Elsa è una giornalista francese inviata in Afghanistan, con i suoi articoli anti-militaristici si è guadagnata delle antipatie nell’ambiente militare ma è una idealista di cuore e finisce nei guai per un articolo che sta preparando in cui rileva le origini di una donna che è stata comprata bambina da un Zaief, un capo di una tribù talebana.
Zaief è un pazzo sanguinario, temuto più che rispettato dai suoi uomini, è un uomo colto (ha studiato in Inghilterra) ma questo non lo rende meno crudele. Ordina quindi l’omicidio della donna che ha osato tradirlo e di rapire Elsa e il suo accompagnatore.
Intervengono così le forze speciali francesi che non hanno il tempo per una preparazione accurata della missione e devo rimettersi all’improvvisazione, al coraggio e alla fortuna avventurandosi in una missione di salvataggio pericolosissima.

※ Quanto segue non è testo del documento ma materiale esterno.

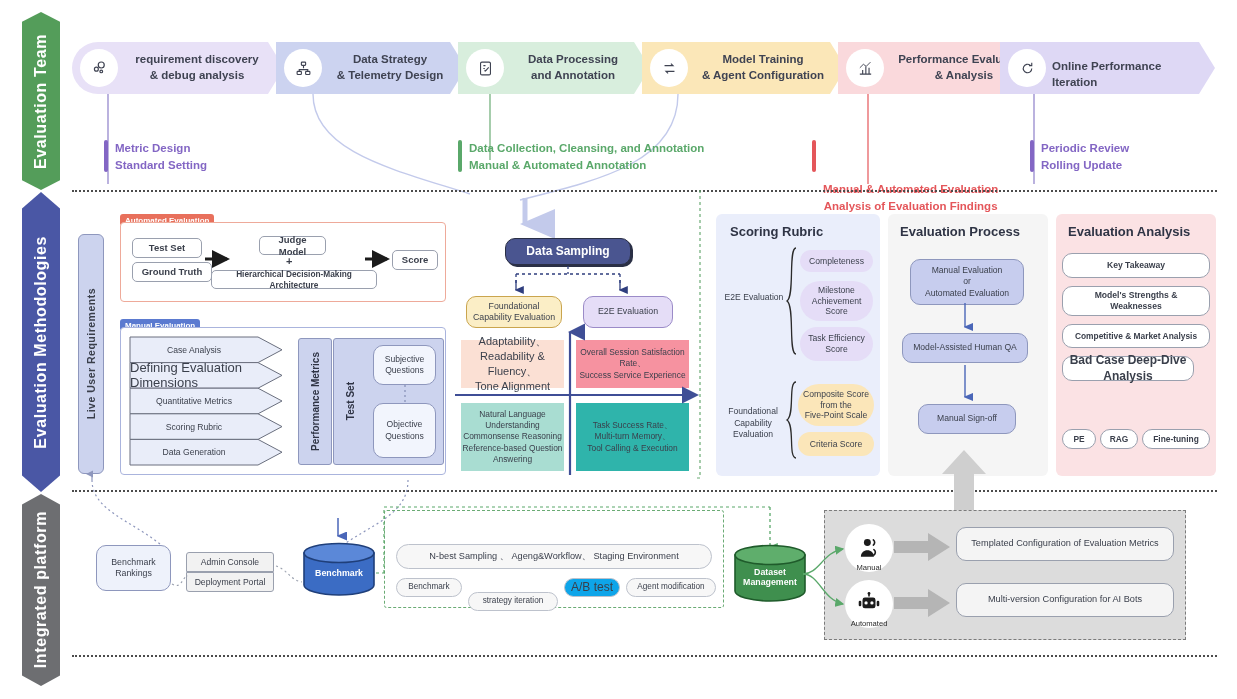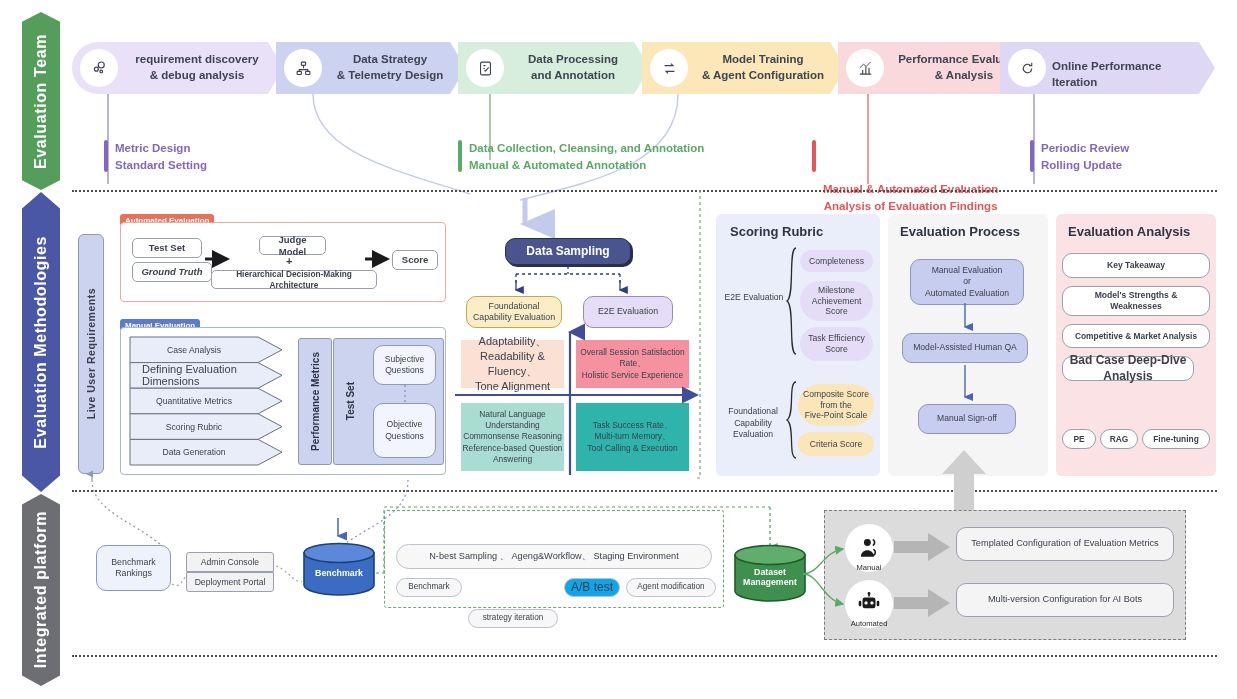--- a/index.html
+++ b/index.html
@@ -197,21 +197,21 @@
   </div>
 
   <div class="abs" style="left:120px; top:208px;">
     <span class="tag" style="background:#e8705c;">Automated Evaluation</span>
   </div>
   <div class="abs" style="left:120px; top:222px; width:326px; height:80px; border:1px solid #eeaa9a; border-radius:4px; background:#fff;"></div>
 
   <div class="abs box" style="left:132px; top:238px; width:70px; height:20px; font-weight:700;">
     <span>Test Set</span>
   </div>
-  <div class="abs box" style="left:132px; top:262px; width:80px; height:20px; font-weight:700;font-style:italic;">
+  <div class="abs box" style="left:132px; top:262px; width:80px; height:20px; font-weight:700;">
     <span>Ground Truth</span>
   </div>
   <div class="abs box" style="left:259px; top:236px; width:67px; height:19px; font-weight:700;">
     <span>Judge Model</span>
   </div>
   <div class="abs" style="left:286px; top:255px; font-size:11px; font-weight:700; color:#3a3f4b;">
     <span>+</span>
   </div>
   <div class="abs box" style="left:211px; top:270px; width:166px; height:19px; font-weight:700; font-size:8.3px;">
     <span>Hierarchical Decision-Making Architecture</span>
@@ -239,21 +239,21 @@
       <path d="M0 0 H128 L152 12.8 L128 25.6 H0 Z"></path>
       <path d="M0 25.6 H128 L152 38.4 L128 51.2 H0 Z"></path>
       <path d="M0 51.2 H128 L152 64 L128 76.8 H0 Z"></path>
       <path d="M0 76.8 H128 L152 89.6 L128 102.4 H0 Z"></path>
       <path d="M0 102.4 H128 L152 115.2 L128 128 H0 Z"></path>
     </g>
   </svg>
   <div class="abs" style="left:130px; top:337px; width:128px; height:25.6px; display:flex;align-items:center;justify-content:center;font-size:8.6px;">
     <span>Case Analysis</span>
     </div>
-  <div class="abs" style="left:142px; top:362.6px; width:132px; height:25.6px; display:flex;align-items:center;justify-content:center;font-size:11px;">
+  <div class="abs" style="left:130px; top:362.6px; width:132px; height:25.6px; display:flex;align-items:center;justify-content:center;font-size:13px;">
     <span>Defining Evaluation Dimensions</span>
     </div>
   <div class="abs" style="left:130px; top:388.2px; width:128px; height:25.6px; display:flex;align-items:center;justify-content:center;font-size:8.6px;">
     <span>Quantitative Metrics</span>
     </div>
   <div class="abs" style="left:130px; top:413.8px; width:128px; height:25.6px; display:flex;align-items:center;justify-content:center;font-size:8.6px;">
     <span>Scoring Rubric</span>
     </div>
   <div class="abs" style="left:130px; top:439.4px; width:128px; height:25.6px; display:flex;align-items:center;justify-content:center;font-size:8.6px;">
     <span>Data Generation</span>
@@ -313,21 +313,21 @@
   </div>
 
   <div class="abs" style="left:461px; top:340px; width:103px; height:48px; background:#fbe0d4; display:flex;align-items:center;justify-content:center;text-align:center;font-size:11px;line-height:1.35;">
     <span class="pre">Adaptability、
 Readability &amp; Fluency、
 Tone Alignment</span>
   </div>
   <div class="abs" style="left:576px; top:340px; width:113px; height:48px; background:#f692a0; display:flex;align-items:center;justify-content:center;text-align:center;font-size:8.4px;line-height:1.35;">
     <span class="pre">Overall Session Satisfaction
 Rate、
-Holistic Service Experience</span>
+Success Service Experience</span>
   </div>
   <div class="abs" style="left:461px; top:403px; width:103px; height:68px; background:#a9ddd2; display:flex;align-items:center;justify-content:center;text-align:center;font-size:8.4px;line-height:1.35;">
     <span class="pre">Natural Language
 Understanding
 Commonsense Reasoning
 Reference-based Question
 Answering</span>
   </div>
   <div class="abs" style="left:576px; top:403px; width:113px; height:68px; background:#2fb4ab; display:flex;align-items:center;justify-content:center;text-align:center;font-size:8.4px;line-height:1.35;">
     <span class="pre">Task Success Rate、
@@ -492,21 +492,21 @@
     <path d="M8 0 V 18" stroke="#4a66b8" stroke-width="1.5" marker-end="url(#ahb)" fill="none"></path>
   </svg>
 
   <div class="abs" style="left:384px; top:510px; width:340px; height:98px; border:1.2px dashed #6aab74; border-radius:3px;"></div>
   <div class="abs pill" style="left:396px; top:544px; width:316px; height:25px; background:#f7f7f7; border:1px solid #bdc2cc; font-size:9.2px;">
     <span>N-best Sampling 、 Ageng&amp;Workflow、 Staging Environment</span>
     </div>
   <div class="abs pill" style="left:396px; top:578px; width:66px; height:19px; background:#f7f7f7; border:1px solid #bdc2cc; font-size:8.2px;">
     <span>Benchmark</span>
     </div>
-  <div class="abs pill" style="left:468px; top:609px; width:90px; height:19px; background:#f7f7f7; border:1px solid #bdc2cc; font-size:8.2px;">
+  <div class="abs pill" style="left:468px; top:592px; width:90px; height:19px; background:#f7f7f7; border:1px solid #bdc2cc; font-size:8.2px;">
     <span>strategy iteration</span>
     </div>
   <div class="abs pill" style="left:564px; top:578px; width:56px; height:19px; background:#0ea5e9; border:1px solid #bdc2cc; font-size:12px;">
     <span>A/B test</span>
     </div>
   <div class="abs pill" style="left:626px; top:578px; width:90px; height:19px; background:#f7f7f7; border:1px solid #bdc2cc; font-size:8.2px;">
     <span>Agent modification</span>
     </div>
 
   <svg class="abs" style="left:370px; top:495px; width:400px; height:80px;">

Il commando riesce a liberare la donna e il suo amico afghano ma manca l’appuntamento con gli elicotteri del recupero, rimasti senza mezzi di comunicazione in Pakistan si mettono in cammino per raggiungere un punto in cui poter contattare forze amiche e farsi recuperare, inseguiti dai feroci talebani.
E’ un film della propaganda francese, un film realizzato in guerra per convincere la popolazione della bontà delle missione di pace, della potenze, dell’umanità e della capacità delle forze combattenti francesi, con alcune sequenze spudorate, soprattutto nella parte iniziale, in cui tutte le forze armate francese, marina, esercito ed aeronautica, vengono mostrate con le divise a lucido e i mezzi migliori e più moderni, un po’ come nei film della propaganda sovietica dell’ultima guerra.
Se si perdonano alcuni eccessi di questo tipo che nel proseguire del film lo fanno assomigliare a un vecchio western con i bianchi buoni assediati dai cattivi indiani, il film regge e si lascia guardare con piacere fino alla fine, soprattutto quando prova a dare un po’ di spessore psicologico ai personaggi.
Due settimane, tanto dura la fuga del commando e dei due ostaggi prima di riuscire a raggiungere forze amiche. In quindici giorni i nostri eroi riescono a fare una strage di talebani cattivi, ottenere ospitalità in un villaggio afghano e causando una strage di rappresaglia da parte delle forze talebane. Durante la fuga alcuni dei buoni perde la vita, quasi sempre eroicamente, ma ci sono addirittura delle morti più casuali, a dimostrazione di una sceneggiatura votata alla propaganda ma con un suo spessore intrinseco. Anche la giornalista impara a rispettare i militari che la stanno proteggendo, non solo perchè le stanno salvando la vita mettendo a repentaglio la propria ma anche perchè impara a conoscerli anche come esseri umani, con la loro forza e le loro debolezze.